Un militare ha ricostruito alcuni retroscena dell'inchiesta della Dda chiamata "Up and down"

La cocaina dal Belgio a Favara, attraverso un giro complesso e tortuoso, arrivava anche in bus. Ne sono convinti gli inquirenti che hanno portato a termine l’operazione antidroga “Up and down” (tradotto significa “su e giù”) che ha disarticolato un vasto traffico internazionale di droga.

“Dal contenuto di alcune intercettazioni telefoniche – ha detto il maresciallo Alessandro Palumbo – abbiamo compreso che sul bus che faceva il tragitto da Favara a Racalmuto vi fosse un pacco con la droga spedito da Carmelo Fallea”. L’operazione, in realtà, non va a buon fine. “Abbiamo eseguito una perquisizione - ha detto - e non c'era droga, inoltre dal documento non risultava che l'avesse spedito Fallea”.

Sul banco degli imputati, oltre allo stesso Fallea, 43 anni, siedono Rania El Moussaid, 32 anni, originaria del Marocco e residente ad Agrigento; Gaspare Indelicato, 35 anni, di Favara; Calogero Presti, 44 anni, di Favara e Carmelo Vaccaro, 40 anni, anch’egli di Favara. Le accuse contestate, a vario titolo, sono di associazione a delinquere finalizzata al traffico internazionale di droga. Contestati anche svariati episodi singoli di cessione o detenzione ai fini di spaccio. Fallea e Presti - assieme a Gioacchino Alba che viene giudicato separatamente - sarebbero stati, secondo l'accusa, i promotori dell’organizzazione occupandosi della distribuzione dell’hashish e della cocaina che, in parte, proveniva dal Belgio.

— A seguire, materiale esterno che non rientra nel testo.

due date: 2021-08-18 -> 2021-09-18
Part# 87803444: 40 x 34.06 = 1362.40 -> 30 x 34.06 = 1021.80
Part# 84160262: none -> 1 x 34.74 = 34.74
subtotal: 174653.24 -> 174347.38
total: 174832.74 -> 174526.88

Rania El M oussaid si sarebbe occupata di dare - sempre secondo l'accusa - supporto logistico per i trasporti della droga da Palermo.

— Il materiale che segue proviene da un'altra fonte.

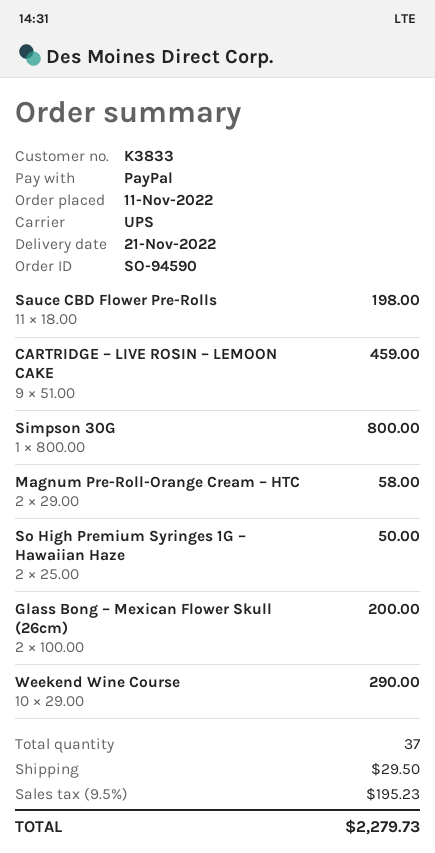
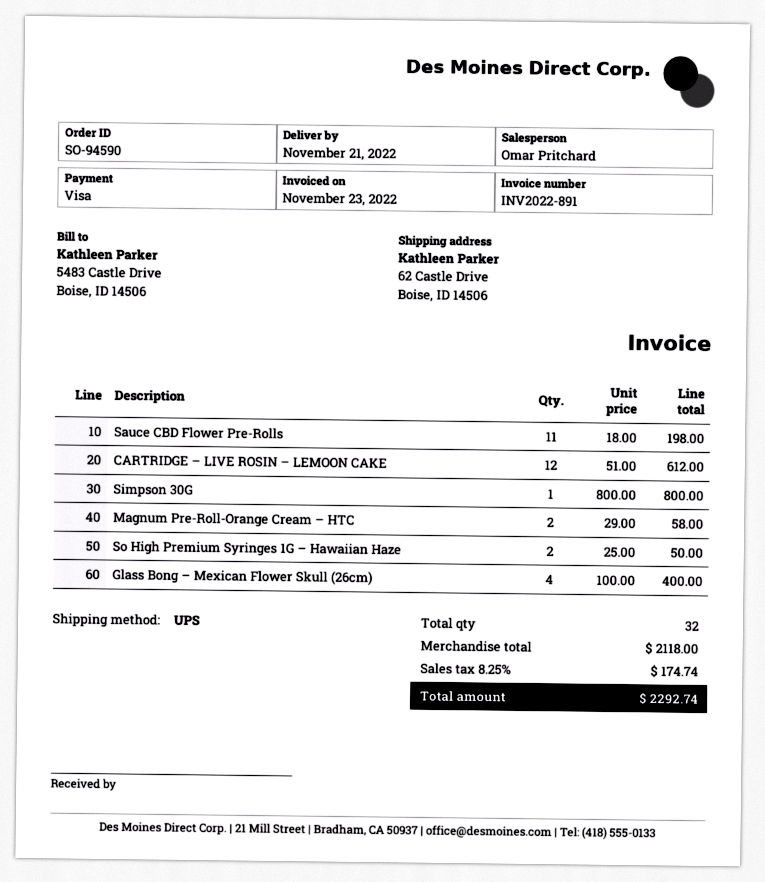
payment method: PayPal -> Visa
CARTRIDGE – LIVE ROSIN – LEMOON CAKE: 9 x 51.00 = 459.00 -> 12 x 51.00 = 612.00
Glass Bong – Mexican Flower Skull (26cm): 2 x 100.00 = 200.00 -> 4 x 100.00 = 400.00
Weekend Wine Course: 10 x 29.00 = 290.00 -> none
total quantity: 37 -> 32
shipping: 29.50 -> none
tax: 9.5% = 195.23 -> 8.25% = 174.74
total: 2279.73 -> 2292.74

Su quest’ultimo aspetto, sempre ieri mattina, ha riferito lo stesso sottufficiale. “La donna – ha detto al pm Claudio Camilleri – in alcune circostanze, dopo avere incontrato Fallea, andava a Palermo. Il difensore della donna di origini marocchine, l’avvocato Salvatore Pennica (nel collegio anche i legali Daniela Posante, Angelo Nicotra, Salvatore Virgone, Giovanni Castronovo, Tanja Castronovo e Antonino Gaziano) ha però sottolineato che “il compagno della donna abitava a Palermo” per rimarcare le ragioni familiari legate ai viaggi.